This creates a DLT probability set that assigns a DLT probability to each dose level ranging from
1 to D.
Using this DLT probability function, a variety of DLT curves can be created. As beta
dictates the slope of the DLT probability curve, we can change it to increase how quickly a drug
becomes toxic. Similarly, changing the maximum DLT probability, P(D), also changes the shape
of the DLT curve by limiting its height. These two parameters, in addition to the maximum
number of dose levels, D, will be used to evaluate the effectiveness of the 3+3 method. Both
P(D) and beta were categorized into three levels and defined in further detail below (Table 1).
There are nine different combinations of P(D) and beta, giving nine potential DLT curves. This
study examines four different maximum dose levels (D=3, 5, 7 and 9) to understand the effect of
incrementing dosage, creating a total of 36 (nine DLT curves * 4 different dose levels) different
scenarios.
9
Table 1 - All experimental conditions
Experimental Condition Definition
P(D) The probability of a dose limiting toxicity occurring at the
highest dose level in a simulation.

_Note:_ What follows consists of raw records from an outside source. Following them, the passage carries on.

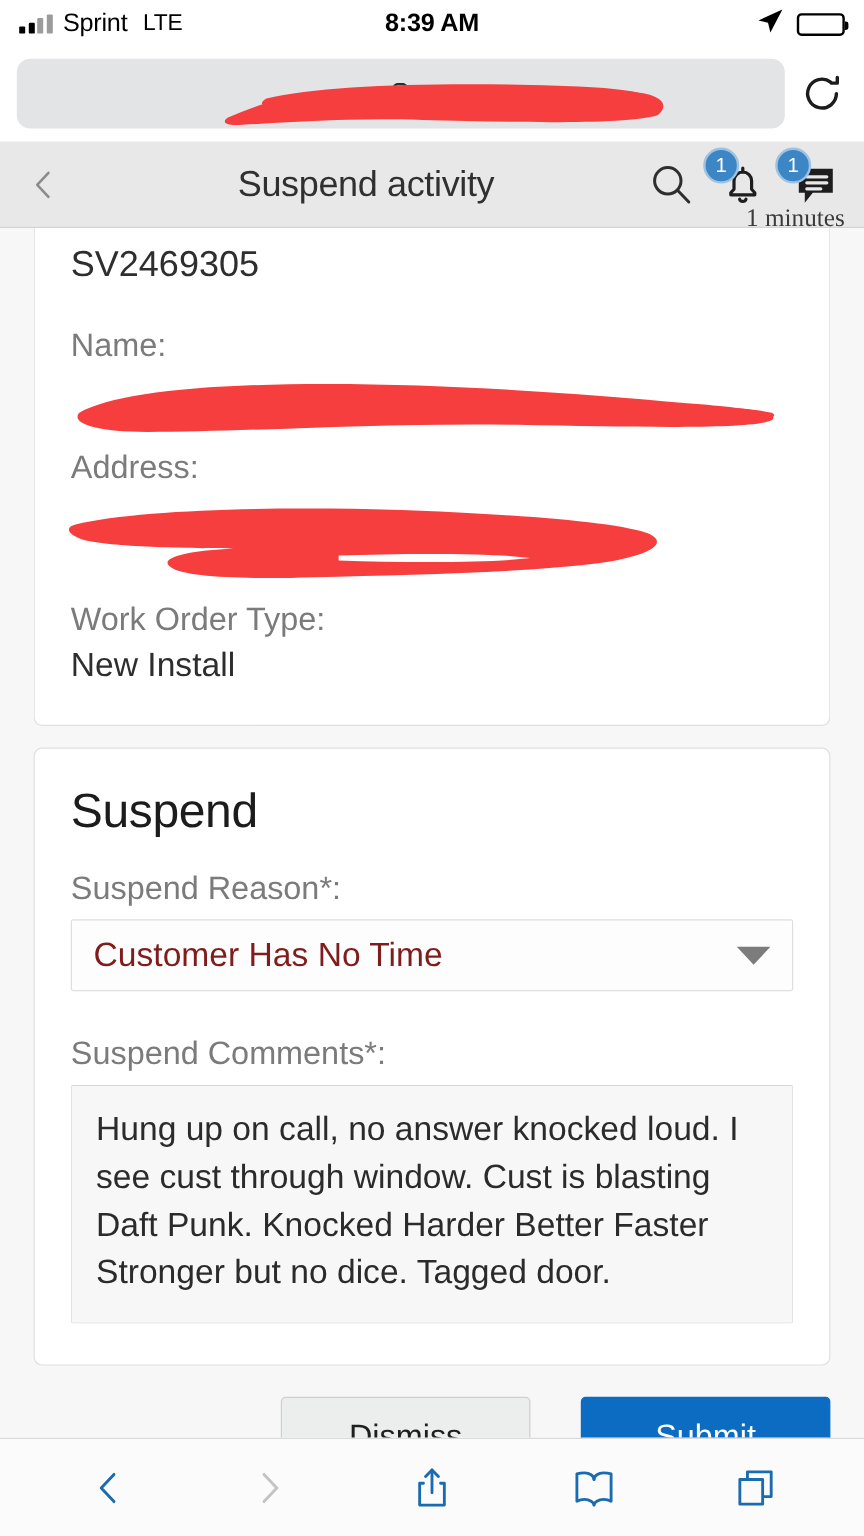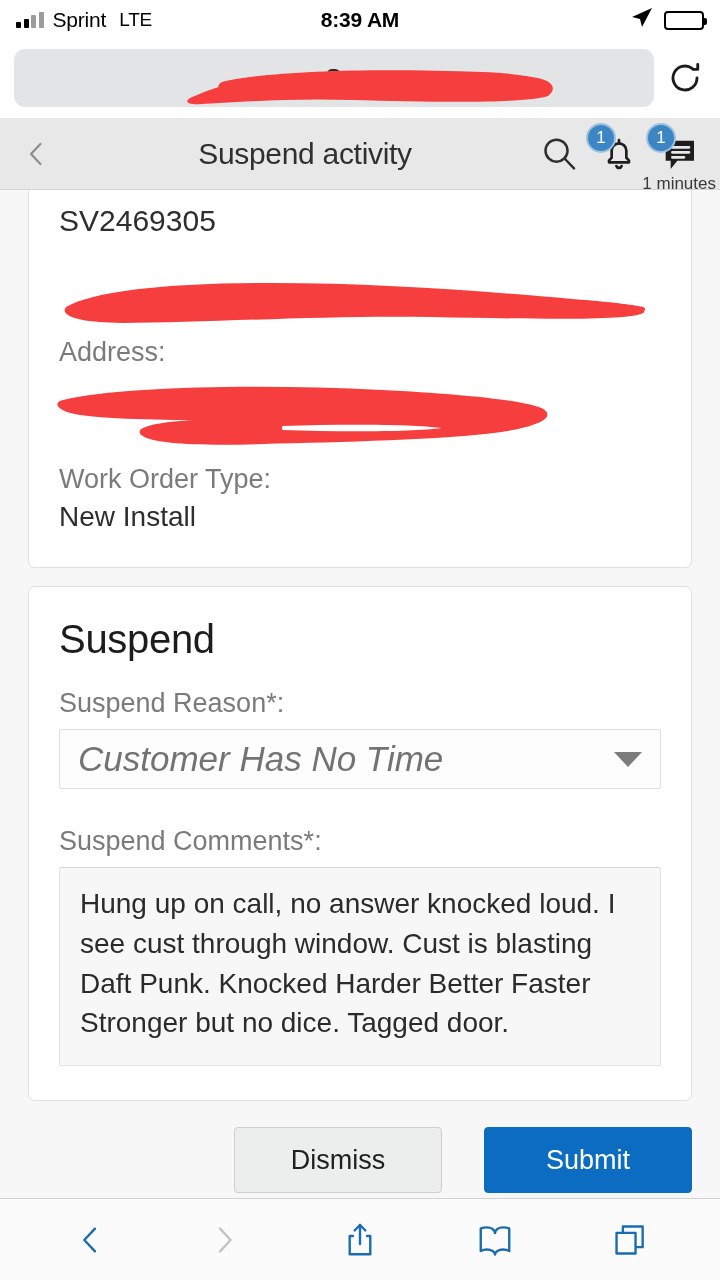--- a/index.html
+++ b/index.html
@@ -228,11 +228,12 @@
   }
   .minutes-label {
     position: absolute;
-    right: 4px;
+    right: 16px;
     bottom: -5px;
-    font-size: 17px;
+    font-size: 21px;
     color: #3a3a3a;
     white-space: nowrap;
+    font-family: Liberation Serif, serif;
   }
 
   

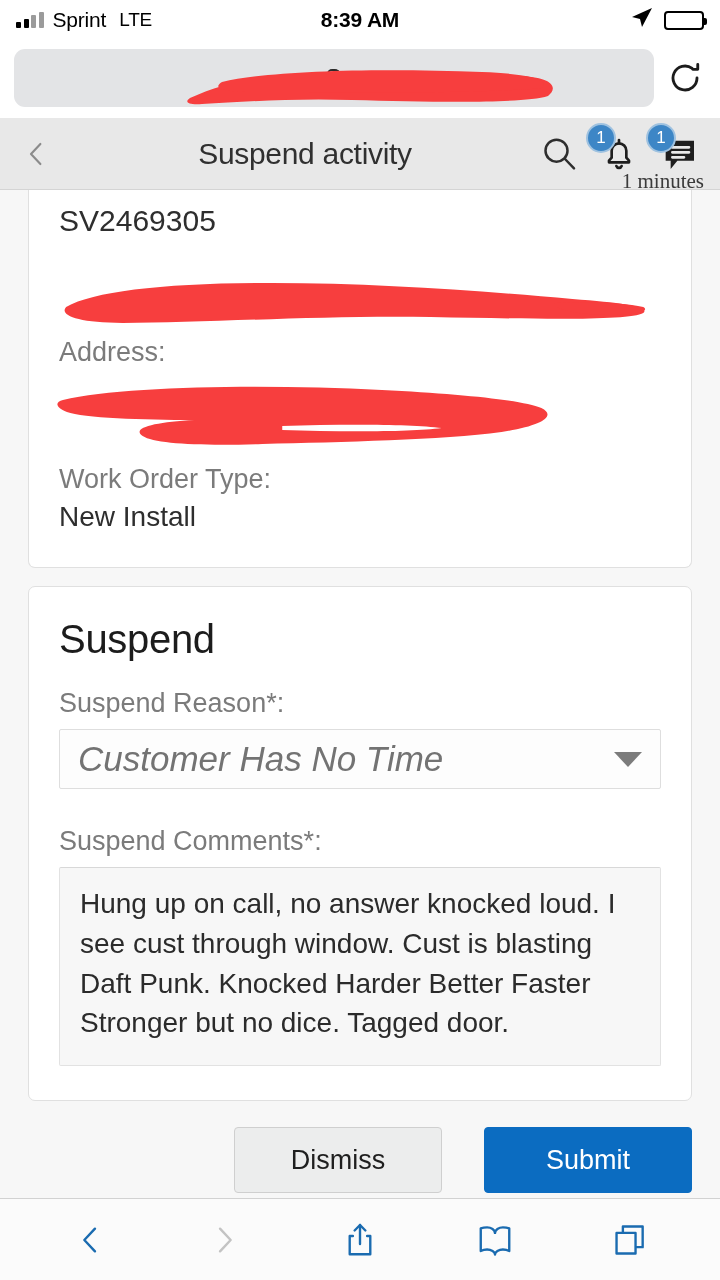--- a/index.html
+++ b/index.html
@@ -462,6 +462,7 @@
     <div class="card top-clipped">
       <div class="order-id">SV2469305</div>
 
+      <div class="field-label">Name:</div>
       <div class="redact-block redact-name">
         <svg width="100%" height="100%" viewBox="0 0 340 58" preserveAspectRatio="none">
           <path d="M4 34 C20 18, 60 10, 120 10 C180 10, 240 18, 290 26 C320 30, 334 34, 330 40 C322 48, 270 46, 210 44 C150 42, 80 50, 36 50 C10 50, 0 42, 4 34 Z" fill="#f73e3e"></path>

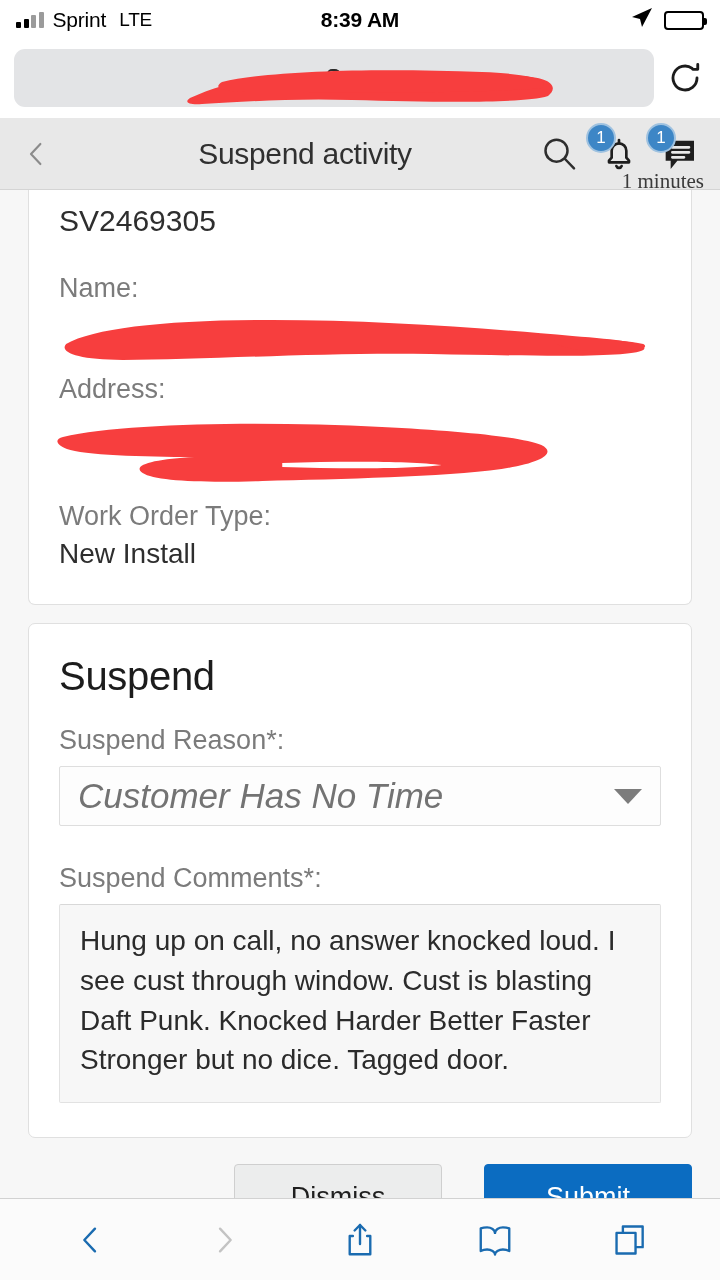--- a/index.html
+++ b/index.html
@@ -302,9 +302,8 @@
     position: relative;
   }
   .select-value {
-    font-size: 35px;
-    color: #737373;
-    font-style: italic;
+    font-size: 28px;
+    color: #7f1d1d;
   }
   .select-caret {
     margin-left: auto;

In other words, the
maximum DLT probability generated in a simulation using the
uniform distribution U(0,1).
Low P(D) Probability ranges from 10% to 30%
Medium P(D) Probability ranges from 30% to 50%
High P(D) Probability ranges from 50% to 80%
Beta How steep the initial slope of the dose limiting toxicity
probability curve is – the larger the beta, the steeper the slope
Low Beta Beta value ranges from 0 to 1/3(P(D)/D)
Medium Beta Beta value ranges from 1/3(P(D)/D) to 2/3(P(D)/D)

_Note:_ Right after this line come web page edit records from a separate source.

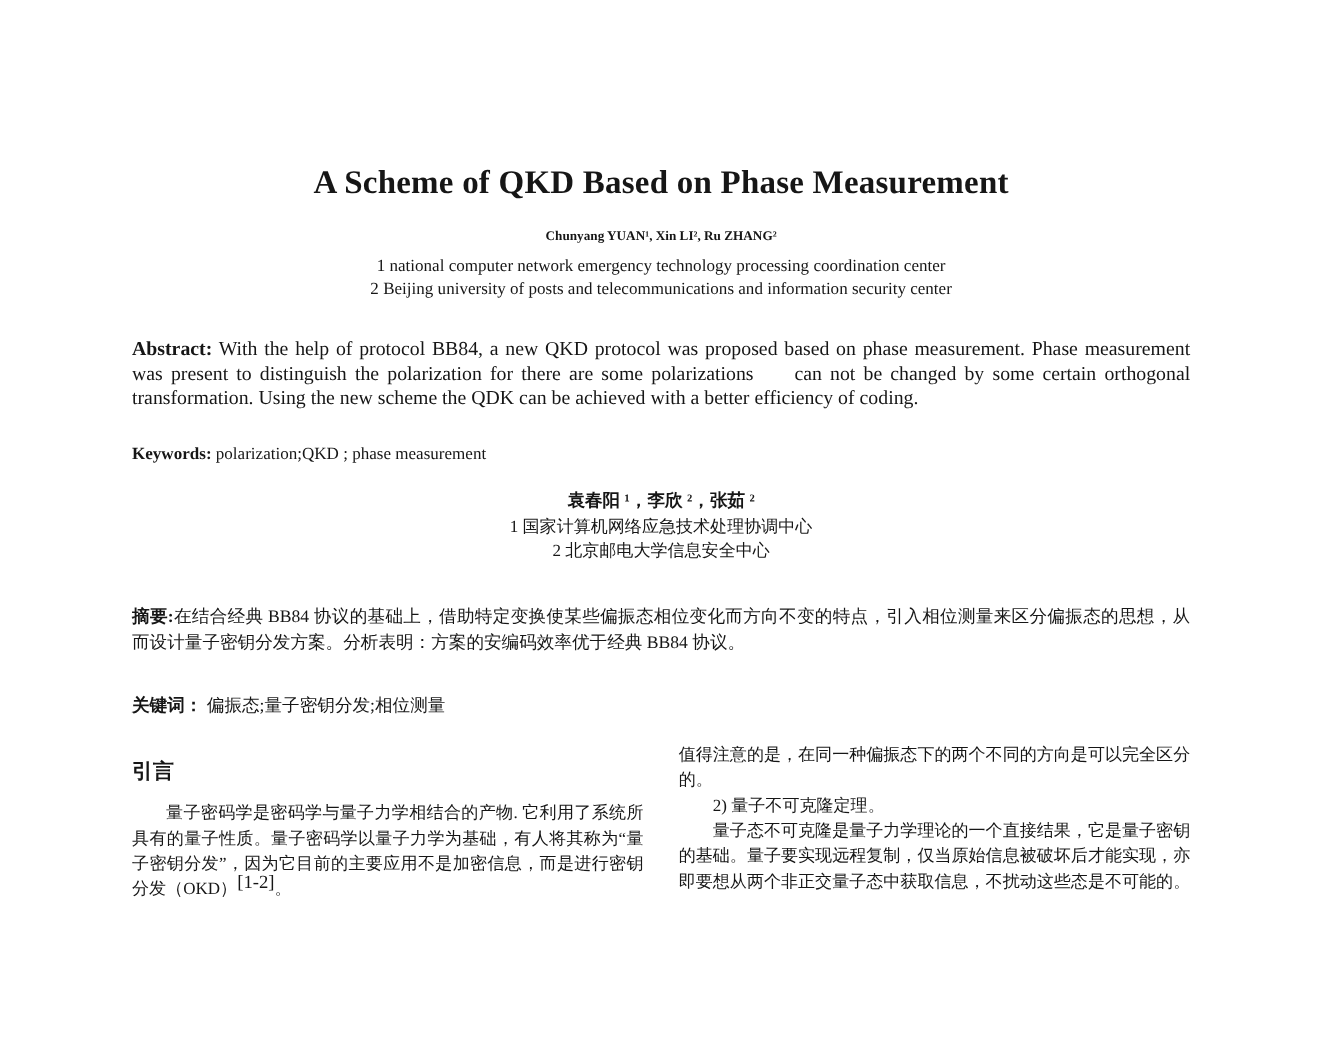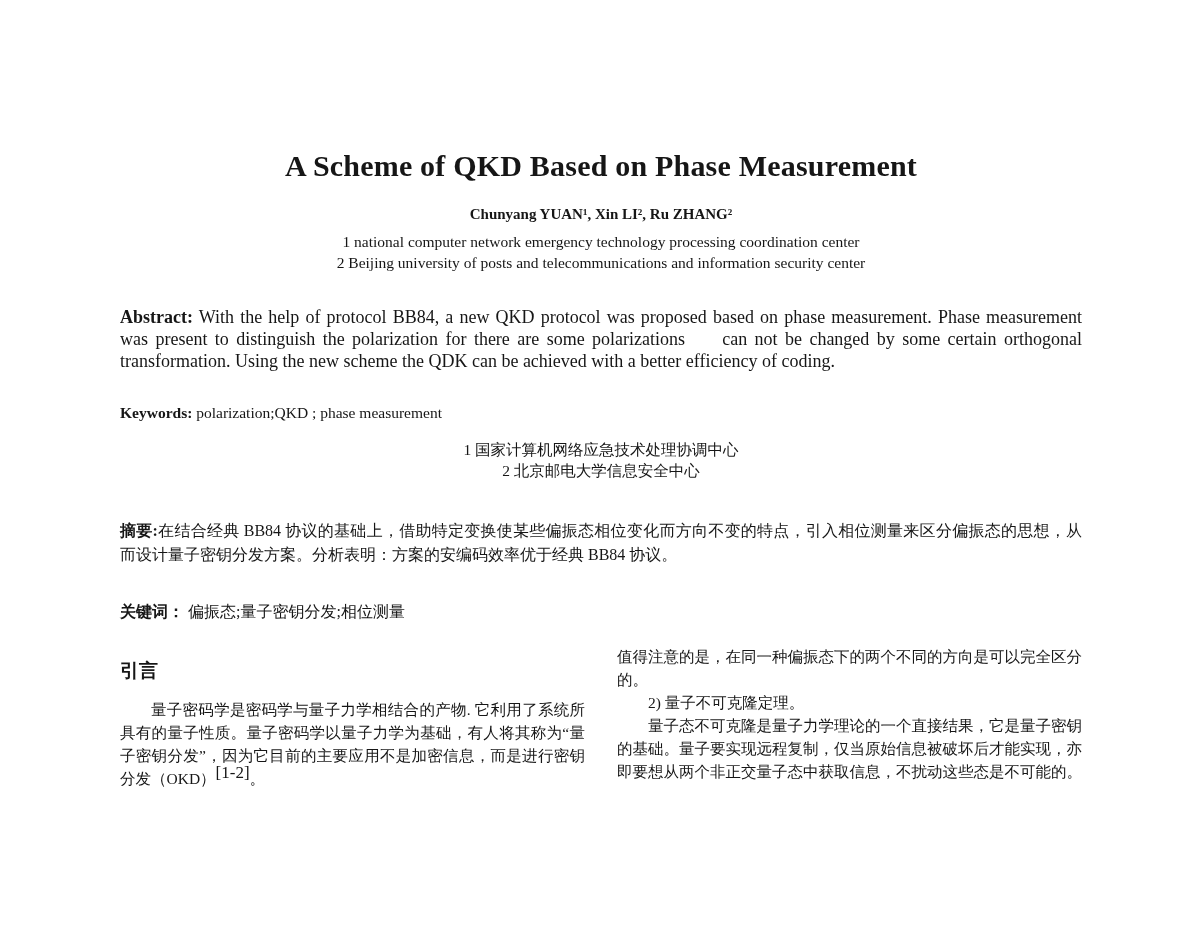--- a/index.html
+++ b/index.html
@@ -27,7 +27,7 @@
     letter-spacing: 0.2px;
   }
   .authors {
-    font-size: 15px;
+    font-size: 12px;
     font-weight: bold;
     line-height: 20px;
     margin: 0 0 7px 0;

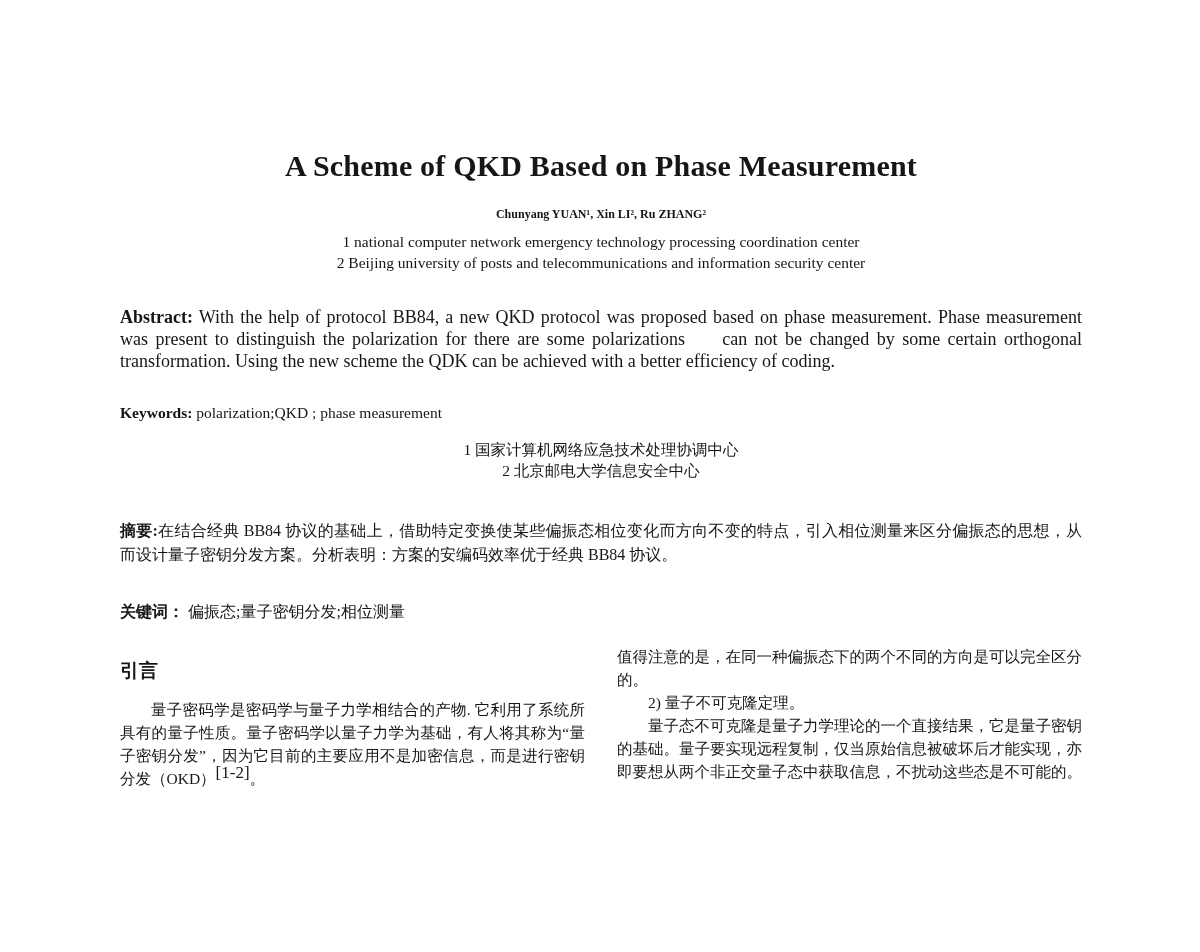--- a/index.html
+++ b/index.html
@@ -121,6 +121,7 @@
   <p class="keywords"><span class="bold">Keywords:</span><span> polarization;QKD ; phase measurement</span></p>
 
 
+  <p class="cn-authors center">袁春阳 ¹，李欣 ²，张茹 ²</p>
 
   <p class="affil center">1 国家计算机网络应急技术处理协调中心</p>
   <p class="affil center">2 北京邮电大学信息安全中心</p>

High Beta Beta value ranges from 2/3(P(D)/D) to P(D)/D
Dose levels The total number of dose levels in a simulation. The highest
dose level in a simulation is indicated by D. Four different
dose levels will be tested: D=3, 5, 7, and 9.
3.1.2: Application of the 3+3 rules to simulated data
The data analyzed in this study were created with a simulation program written in C++.
The simulation applies the 3+3 rules by taking in two initial parameters: a starting dose level and
an array of DLT probabilities that indicate the probability that a patient will experience a DLT at
each dose level. An example of a DLT probability array is shown in Figure 3 below. In this given
example, if a patient was given the drug at dose level 3, there would be a 28.4% chance he or she
would experience a DLT.
Figure 3 - DLT probability array
To simulate patients experiencing a DLT at the current dose level, the program performs
an inverse transform of the uniform distribution using the given DLT probability array. The
inverse transform works by using a random number generator with uniform distribution that
10
generates a number between 0 and 1 -- if the generated number is less than the DLT probability
for the current dose level, the patient experiences a DLT; otherwise, the patient does not
experience a DLT.
In our simulations, the starting dose level for all simulations is set at dose level 1 for this
experiment, giving the program the potential to de-escalate the dosage by one level if necessary.
Furthermore, the full dose range consists of levels 0 to D (e.g. D=9 contains [0,9] dose levels). The
program begins by setting the current dose level as the starting dose level. Based on the number
of DLTs at the current dose level, the dosage is either escalated or de-escalated based on the rules
of the 3+3 design. The current dose level is updated, and the entire process is repeated until the
MTD is found.
3.1.3: Validating the 3+3 algorithm
Initially, the DLT probability array was created using set intervals of 5%, ranging from
0% to 70% for 15 dose levels. Although this probability array is unrealistic, it allowed for initial
verification of the program’s 3+3 algorithm as it could be compared to another third-party
simulator. Using a third-party simulator written in FORTRAN, 150 simulations were run and its
MTD proportions were used as the “gold-standard” (Figure 4). This program was written by Dr.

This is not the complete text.